# PROMPT
Since only the written part is wanted, repeat the records exactly and omit the pictures.

Web interface edit records:
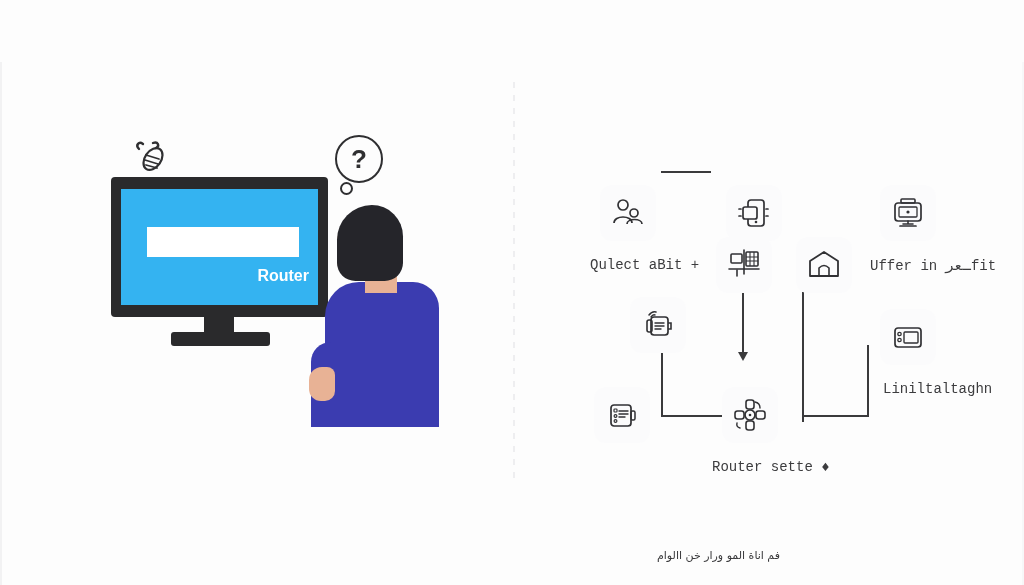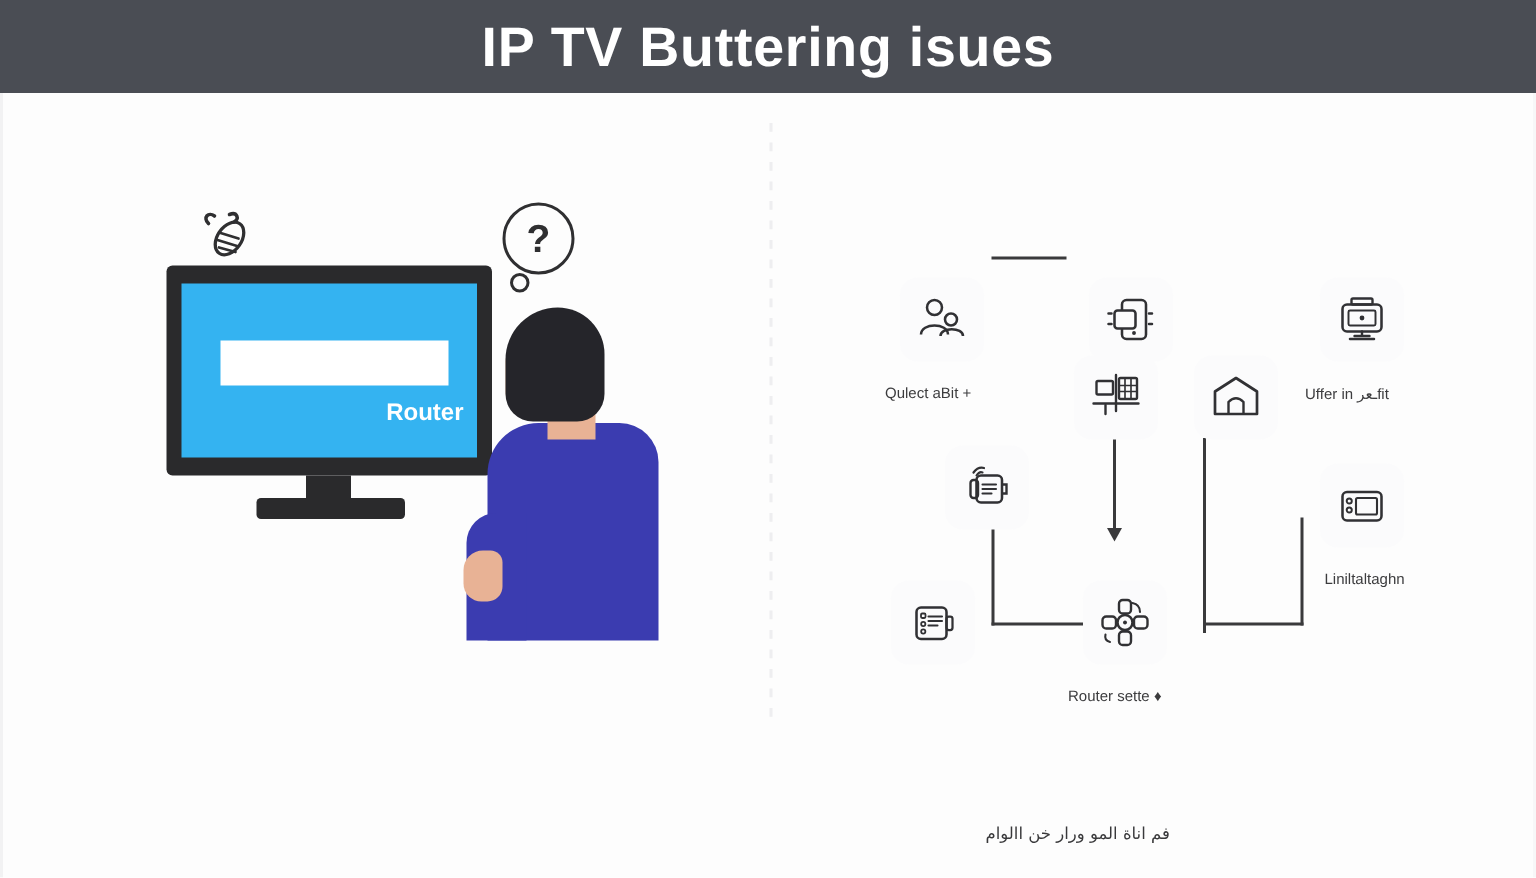"IP TV Buttering isues" div.header { html: <div> <div>IP TV Buttering isues</div> </div> -> none }
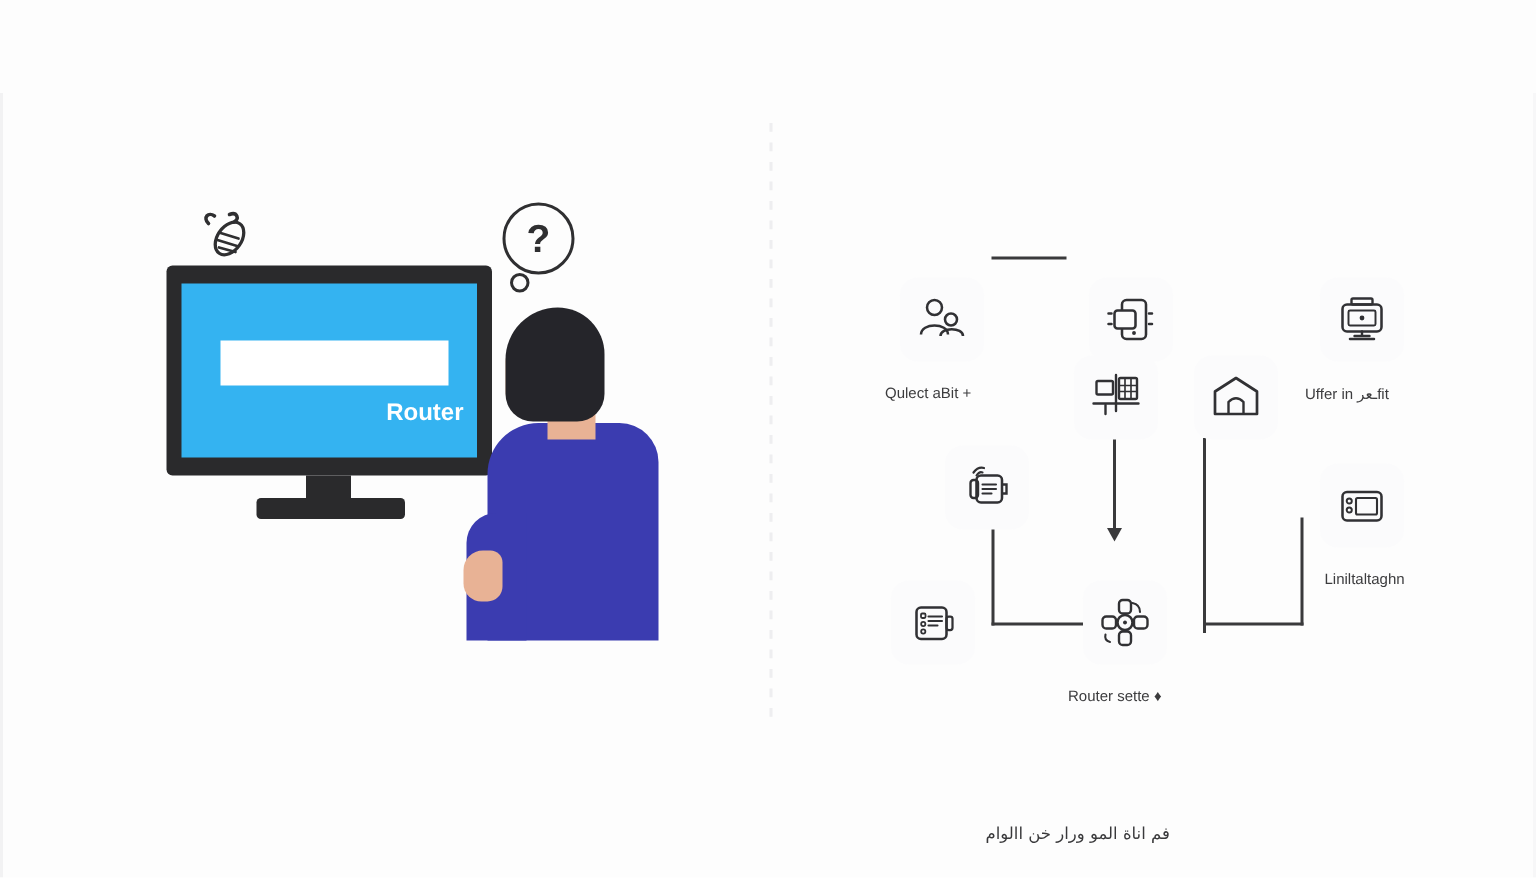"Qulect aBit +" .node-label { font-family: Liberation Sans, sans-serif -> Liberation Mono, monospace; font-size: 10px -> 14px }
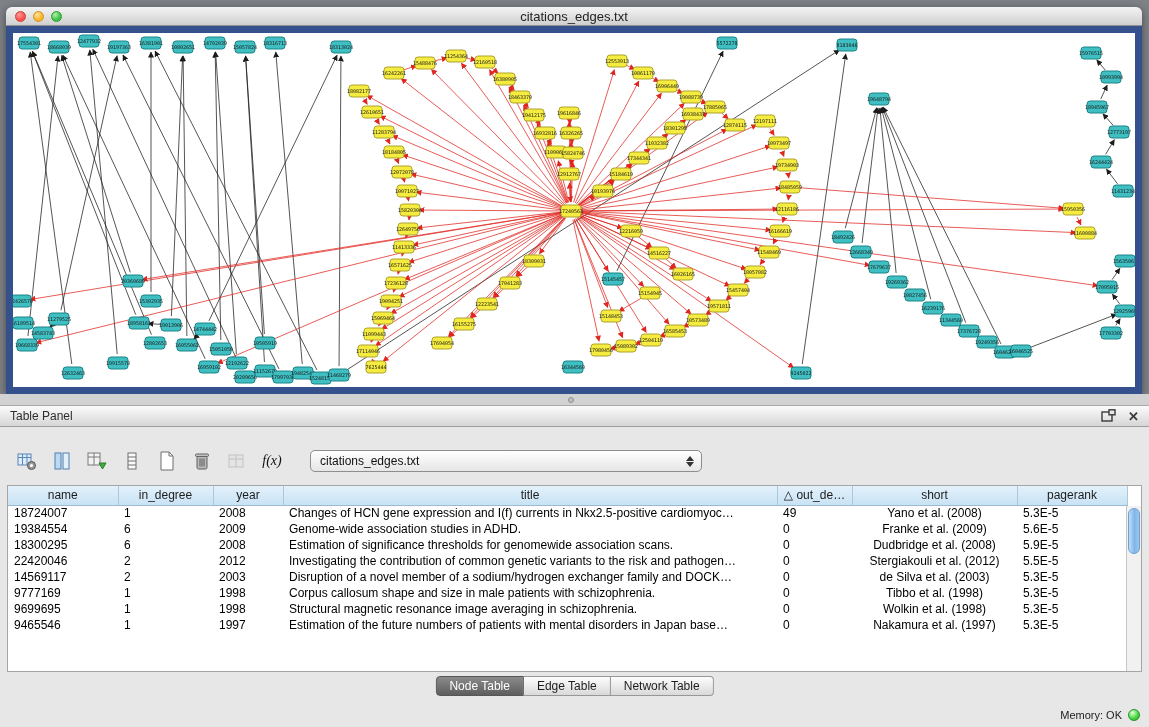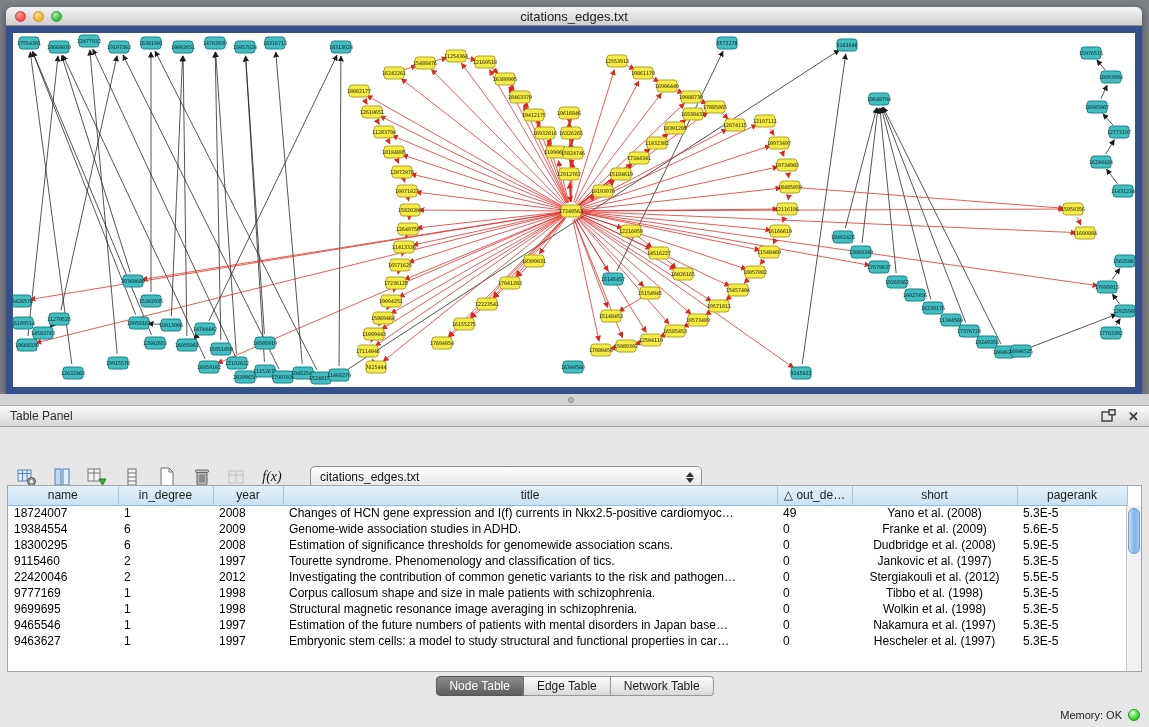"f(x)" .toolbar { margin-top: 16px -> none }
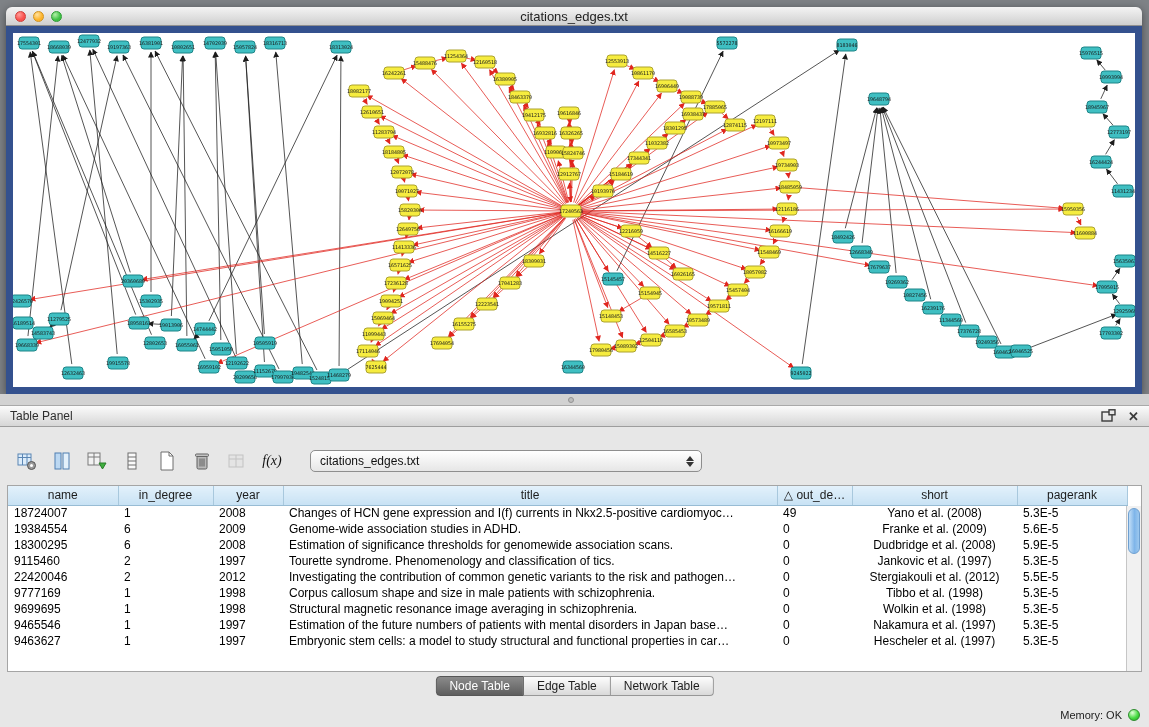"9115460" tr { html: <tr> <td>9115460</td> <td>2</td> <td>1997</td> <td>Tourette syndrome. Phenomenology and classification of tics.</td> <td>0</td> <td>Jankovic et al. (1997)</td> <td>5.3E-5</td> </tr> -> none }
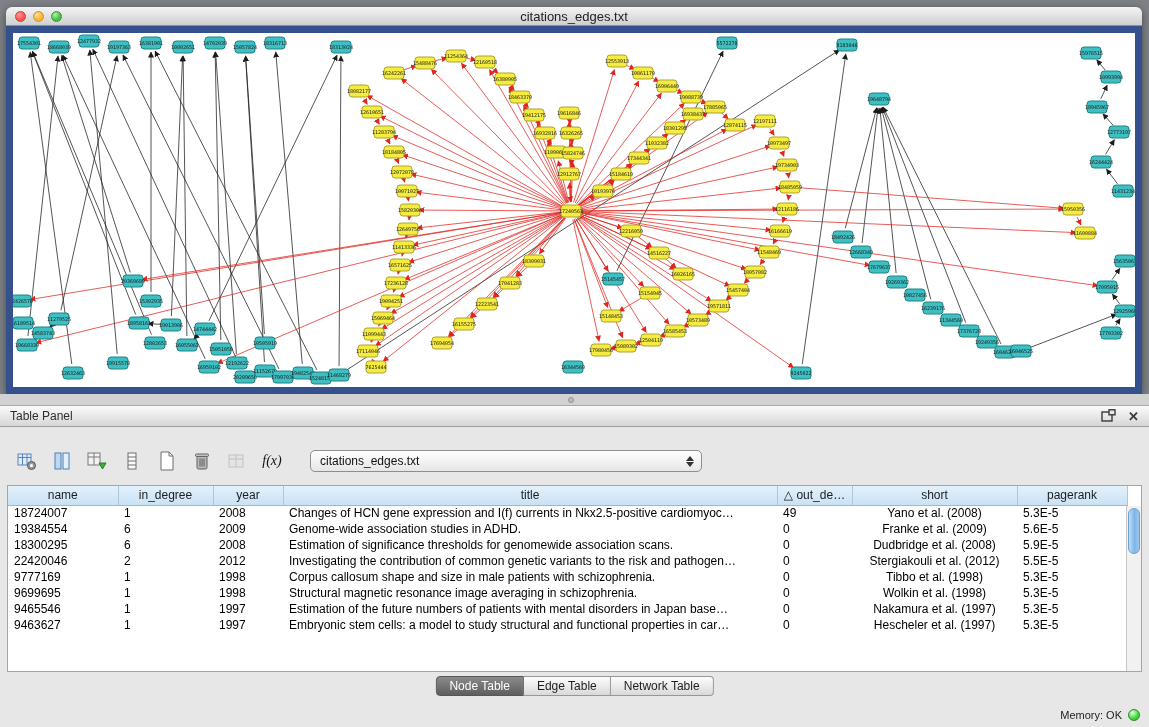"14569117" tr { html: none -> <tr> <td>14569117</td> <td>2</td> <td>2003</td> <td>Disruption of a novel member of a sodium/hydrogen exchanger family and DOCK…</td> <td>0</td> <td>de Silva et al. (2003)</td> <td>5.3E-5</td> </tr> }
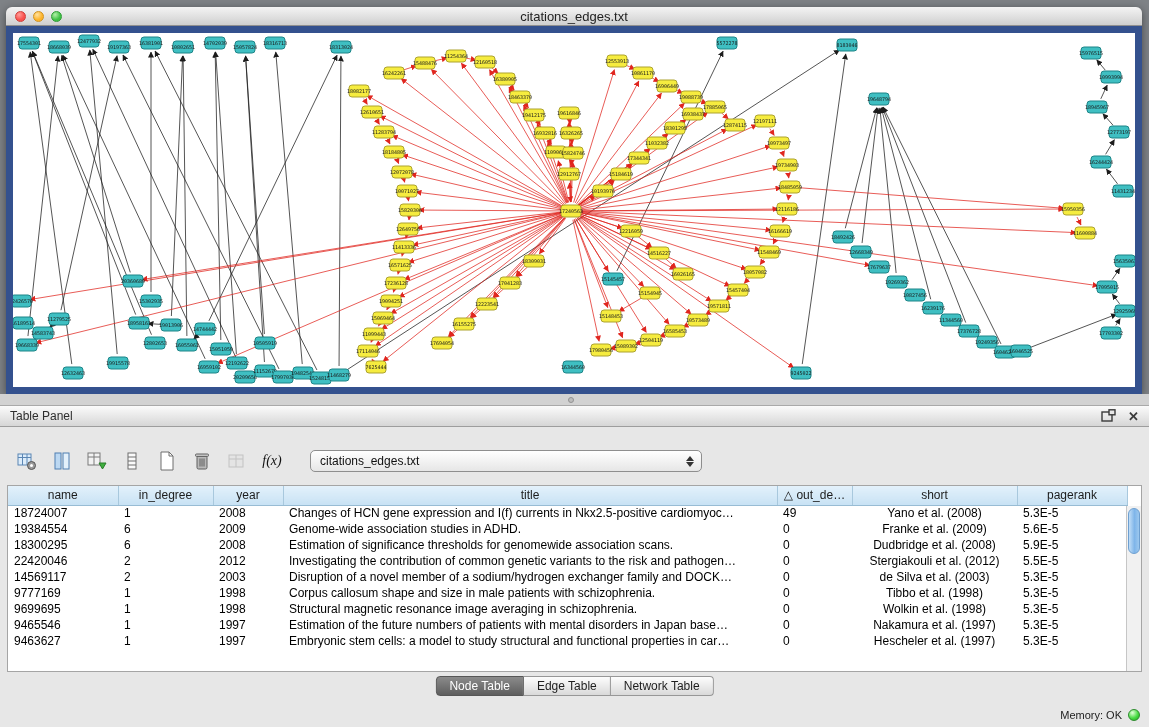"9463627" tr { html: <tr> <td>9463627</td> <td>1</td> <td>1997</td> <td>Embryonic stem cells: a model to study structural and functional properties in car…</td> <td>0</td> <td>Hescheler et al. (1997)</td> <td>5.3E-5</td> </tr> -> none }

# SOLUTION TO THIS TASK
"IP TV Buttering isues" div.header { html: <div> <div>IP TV Buttering isues</div> </div> -> none }
"Qulect aBit +" .node-label { font-family: Liberation Sans, sans-serif -> Liberation Mono, monospace; font-size: 10px -> 14px }
"f(x)" .toolbar { margin-top: 16px -> none }
"9115460" tr { html: <tr> <td>9115460</td> <td>2</td> <td>1997</td> <td>Tourette syndrome. Phenomenology and classification of tics.</td> <td>0</td> <td>Jankovic et al. (1997)</td> <td>5.3E-5</td> </tr> -> none }
"14569117" tr { html: none -> <tr> <td>14569117</td> <td>2</td> <td>2003</td> <td>Disruption of a novel member of a sodium/hydrogen exchanger family and DOCK…</td> <td>0</td> <td>de Silva et al. (2003)</td> <td>5.3E-5</td> </tr> }
"9463627" tr { html: <tr> <td>9463627</td> <td>1</td> <td>1997</td> <td>Embryonic stem cells: a model to study structural and functional properties in car…</td> <td>0</td> <td>Hescheler et al. (1997)</td> <td>5.3E-5</td> </tr> -> none }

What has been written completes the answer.